I don’t have much experience with the namespace-based lookups, so I cannot answer those questions, but let me respond to the things that I can:

  1. negative priorities not being less than positive sounds like a bug, please file an issue if you haven’t already

  2. the broker can rewrite lookups out of queries if the lookup is “one-to-one”, which I believe is the definition of “injective”, though I’ll admit that word is not normally in my vocabulary so I could be wrong. The logic for the rewrite is in the queries themselves, largely in the “preMerge” section of the QueryToolChest. Any query that does lookups from that should have long-lived, per-segment cache results (the historicals won’t even see the lookups anymore).

One other option you can explore is writing your own Lookup implementation. This would be especially useful if there is something you know about your data that you want to take advantage of which is not easily generified to everyone.

–Eric

Awesome! Thanks a lot Eric.
What you wrote about the broker rewriting one-to-one lookups is exactly what I needed to hear. It one-to-many lookups cannot be cached as well, we’ll restrict ourselved to use one-to-one lookups only. So this would work fine for us.

One question about the one-to-one lookups, which corresponds to the “injective” flag with which one signals to Druid that it can safely assume a one-to-one relationship: I’m currently seeing these injective flags only in the dimension extraction functions. Logically, I’d say that the injectivity should be defined in the mapping-definitions already. A set of Ids that are mapped to a set of values either have a one-to-one relationship or they don’t. It’s not query specific whether this relationship holds or not, at least thats my current understanding.
So it would be quite desirable if we didn’t have to leave it up to clients whether this flag gets set but could communicate injectivity to Druid on the server-side, enforcing that queries for one-to-one lookups are always long-term-cacheable.

Is is possible to tell Druid that a lookup is injective within the lookup configurations rather than the client queries?
thanks
Sascha

You'll notice on the LookupExtractor interface there is a method
"isOneToOne()" which is defined exactly for that purpose.
Technically, code can be written such that the property is provided by
the lookup itself or by the query (that's up to the lookup
implementation), but that's the purpose of that method.

--Eric

I will try to add to what Eric said with respect to the Lookup stuff.

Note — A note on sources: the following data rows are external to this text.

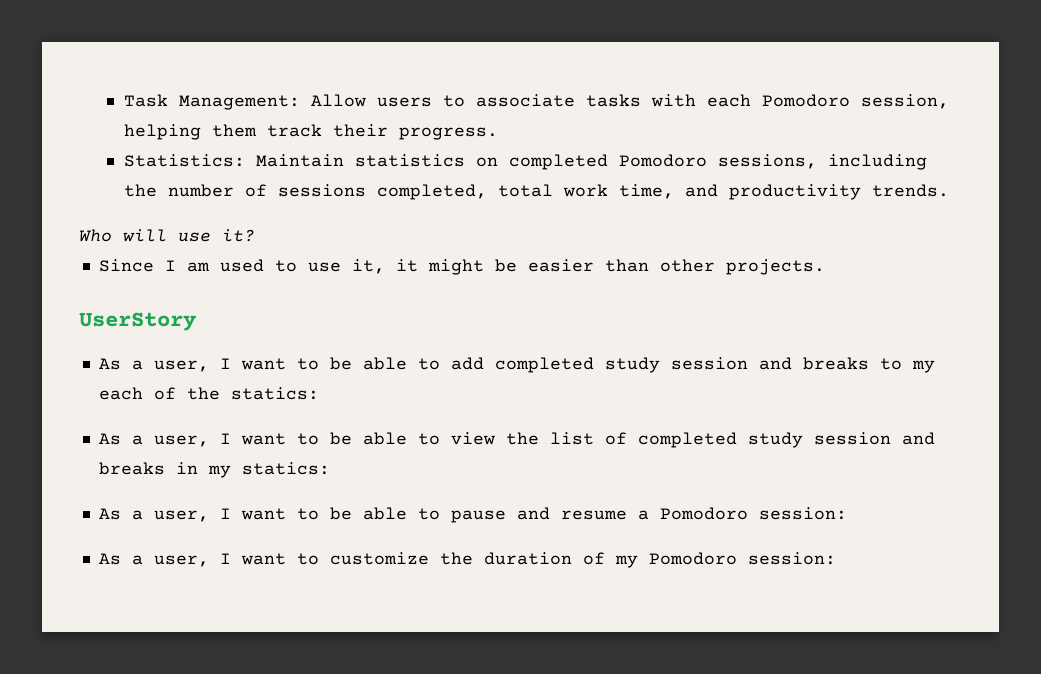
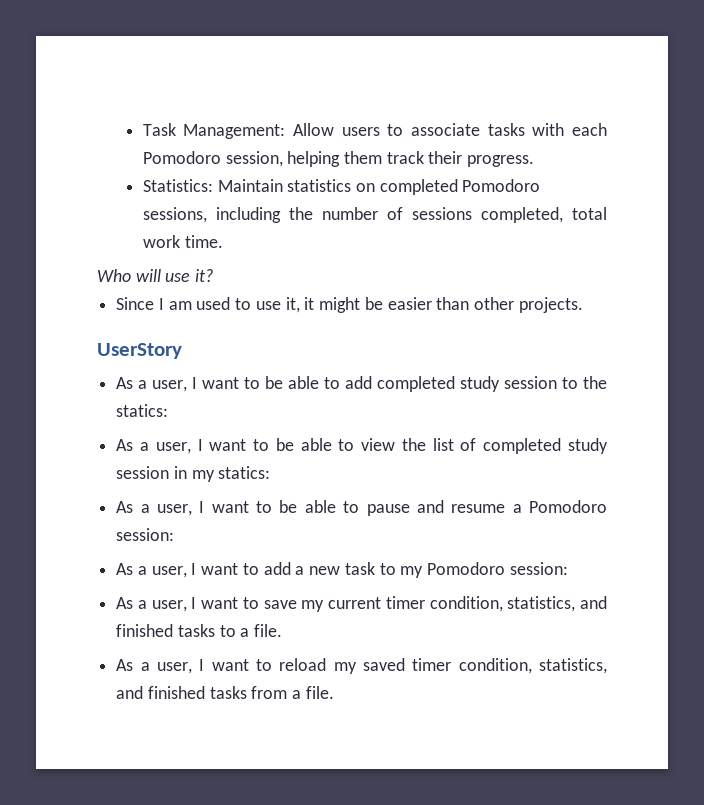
- Statistics: Maintain statistics on completed Pomodoro sessions, including the number of sessions completed, total work time, and productivity trends.
+ Statistics: Maintain statistics on completed Pomodoro sessions, including the number of sessions completed, total work time.
- As a user, I want to be able to add completed study session and breaks to my each of the statics:
+ As a user, I want to be able to add completed study session to the statics:
- As a user, I want to be able to view the list of completed study session and breaks in my statics:
+ As a user, I want to be able to view the list of completed study session in my statics:
- As a user, I want to customize the duration of my Pomodoro session:
+ As a user, I want to add a new task to my Pomodoro session:
+ As a user, I want to save my current timer condition, statistics, and finished tasks to a file.
+ As a user, I want to reload my saved timer condition, statistics, and finished tasks from a file.

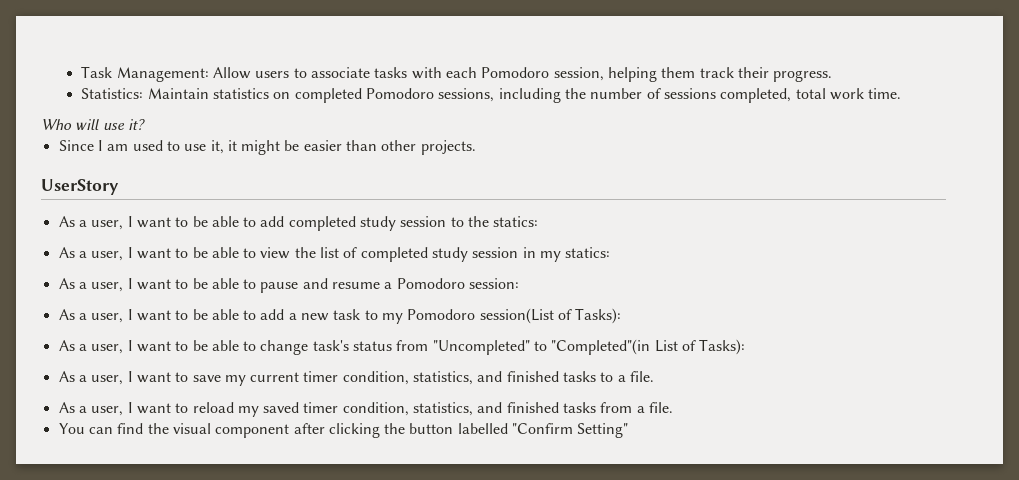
- As a user, I want to add a new task to my Pomodoro session:
+ As a user, I want to be able to add a new task to my Pomodoro session(List of Tasks):
+ As a user, I want to be able to change task's status from "Uncompleted" to "Completed"(in List of Tasks):
+ You can find the visual component after clicking the button labelled "Confirm Setting"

We are currently looking into the caching functionality of Druid and bumped into a couple of issues and open questions.
To explain the context of my questions fully, I feel that I need to describe our setup and our intentions. Feel free to skip ahead to the questions and to only consult the next “chapter” of my long post if needed.
our setup:

  • our production cluster has caching enabled on the historicals and uses local caches (MapCache).
  • on our stage cluster we are testing a hybrid cache setup with caffeine as L1 and memcached as L2 cache
  • we use the lookups-cached-global extension to define a couple of lookups and have some that are based on pulling mapping files from S3 and others that are map-based.
  • initially we had a poll period of 5 minutes configured for the S3 based lookups
    We noticed that query caching didn’t work as we were expecting it and analyzing the issues was quite difficult as several issues overlapped:
  • in-tier replication makes local caching less effective because one and the same query needs to be submitted several times before all local caches contain the resultset.
  • negative query priorities aren’t lower than positive ones
  • queries that could be fully served from cache get in line with all other queries waiting to be executed, so just because a query is fully cached doesn’t mean that Druid will serve it up quickly if there are other queries hitting the cluster
    After we had disentangled these issues, we still observed that caching didn’t work as expected.
    We were sending the same query over and over again and sometimes Druid would consult the cache and sometimes Druid would recompute the query.
    After a while we found out that it was related to the poll period we had configured. With a poll period of five minutes, the cache keys for queries based on such lookups would only be “found” in the cache for the next five minutes and would then be recomputed.
    So we increased the period to 3 hours and rewrote low-cardinality lookups as map-based lookups which seem to be cached longer.
    After that we tried to look into the source code to see what’s happening, but it is difficult to get the big picture as many classes seem to be involved and it is not even possible to determine which classes come into play and which don’t.
    our goal
  • is for cached query results to survive for a long time (it should survive a cluster restart, updated to lookup definitions as long as they don’t change content-wise
  • our vision is to operate a distributed cache that turns into an OLAP cube over time
    our issues
    Looking into the code, this doesn’t seem to be happening:
  • the NamespaceLookupExtractorFactory class puts a random ID into every cache-key, so that cache entries don’t seem to survive node restarts

Not sure how the random ID is the issue here. In fact the process restart will clean the lookup cache anyway so i don’t see how you can serve out of it ?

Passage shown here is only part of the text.